Personal information
- Date of birth: 22 May 1983
- Place of birth: Florence, Italy
- Date of death: 9 February 2001 (aged 17)
- Place of death: Bologna, Italy
- Height: 1.88 m (6 ft 2 in)
- Position: Centre-back

Youth career
- 1993–1994: Torino
- 1994–1995: Parma
- 1995–1999: Fiorentina
- 1999–2001: Arsenal

Senior career*
- Years: Team / Apps / (Gls)
- 2000–2001: Arsenal / 0 / (0)
- 2000–2001: → Bologna (loan) / 1 / (0)

International career
- 1999: Italy U16 / 1 / (0)
- 2000–2001: Italy U17 / 5 / (1)
- 2000: Italy U18 / 3 / (2)

= Niccolò Galli (footballer, born 1983) =

Italian footballer

Niccolò Galli (22 May 1983 — 9 February 2001) was an Italian professional footballer who played as a centre-back.

==Career==
Galli began his career with his hometown club, Fiorentina, and moved to Arsenal in August 1999. He spent one year in London, winning the FA Youth Cup in 2000, then returned to Italy to finish his studies: he was on loan with Bologna during this time. At Bologna, Galli was considered one of the most promising young central defenders in world football after featuring in Serie A and being capped by Italy's youth teams.

==Death==
On 9 February 2001, Galli died in a road accident while riding on his moped, on the way home from practice at Bologna's training centre, aged 17.

==Legacy==
Following his death, Arsenal manager Arsène Wenger and Head of Youth Development and Academy Director Liam Brady both praised the young defender and stated he would have been a certainty to make the Arsenal first team but for his death. Wenger even went as far as to state, “I have no doubt in my mind that had he lived, he would have been captain of Arsenal and Italy.” Brady later also stated, "I always remember Niccolo. Losing a boy that young was a real tragedy. He was a great footballing talent. He had a great future ahead of him." He stated that he stood out from his teammates due to his "maturity and intelligence", describing him as a "complete player", stating: "He had it all -- the ball control, passing, the physicality."

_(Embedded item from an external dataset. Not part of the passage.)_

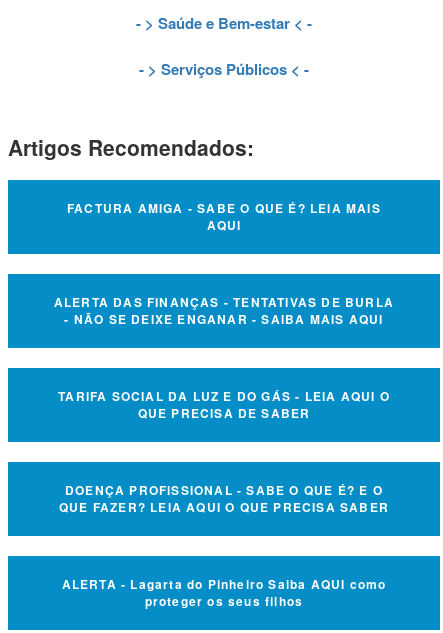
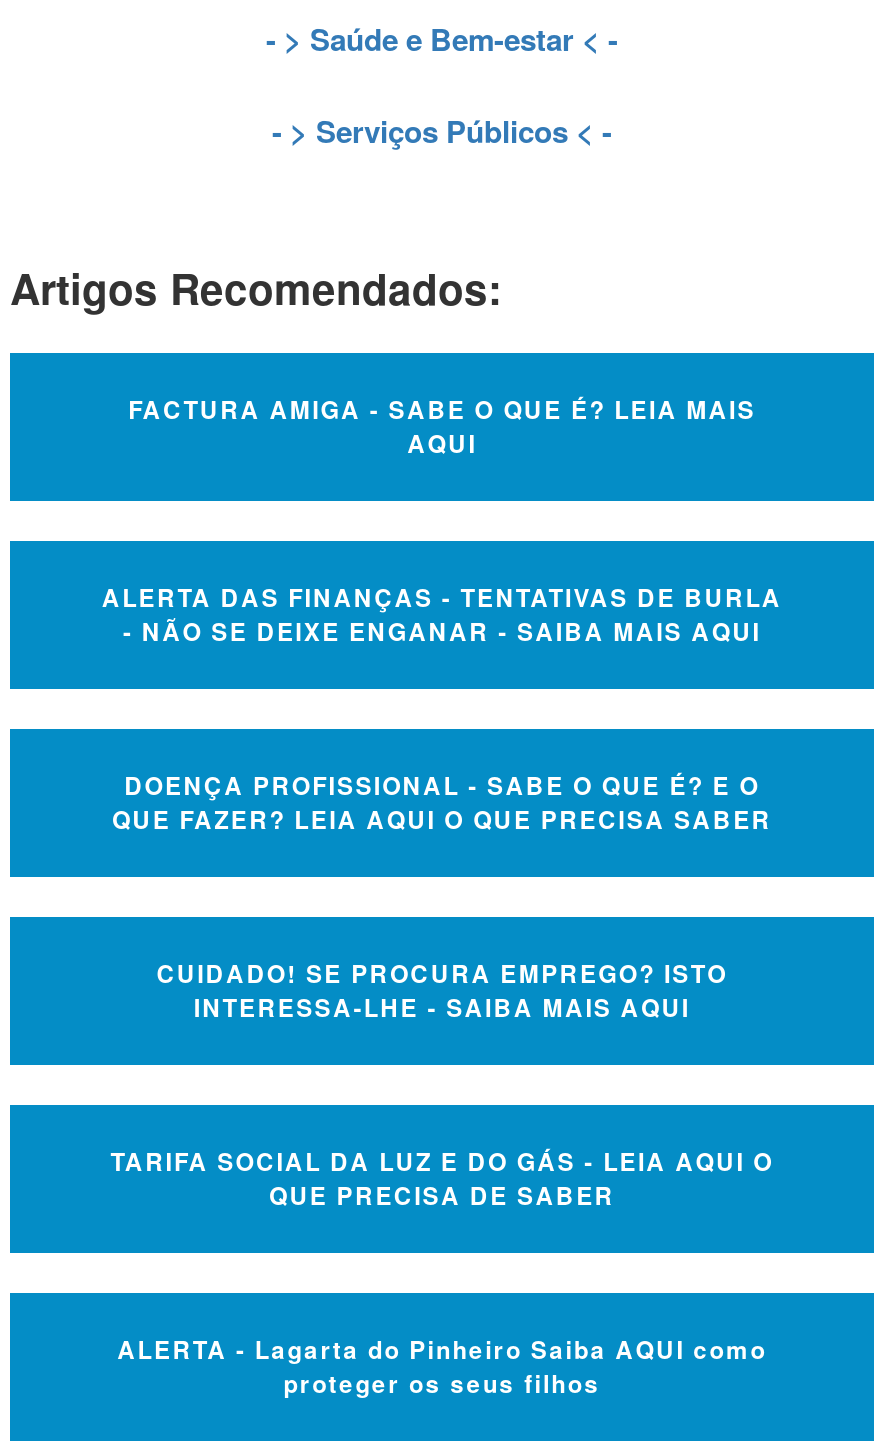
+ CUIDADO! SE PROCURA EMPREGO? ISTO
+ INTERESSA-LHE - SAIBA MAIS AQUI

moved down: TARIFA SOCIAL DA LUZ E DO GÁS - LEIA AQUI O | QUE PRECISA DE SABER

moved up: DOENÇA PROFISSIONAL - SABE O QUE É? E O | QUE FAZER? LEIA AQUI O QUE PRECISA SABER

Bologna's training centre, in the neighbourhood of Casteldebole, is named after Galli; the club also retired his number 27 shirt, which was the same squad number Galli's childhood friend and youth academy teammate, Fabio Quagliarella, wore during his career in Galli's honour. A foundation has also been dedicated to Galli in his honour. Arsenal observed a minute's silence in memory of Galli's death.

==Personal life==
Niccolò's father Giovanni Galli, was also a professional footballer; a former goalkeeper, he played for Fiorentina, Milan, Napoli, Torino, Parma, and Lucchese, as well as the Italy national team, before pursuing a career in politics after his retirement. His mother's name is Anna; he also had two sisters, Camilla and Carolina.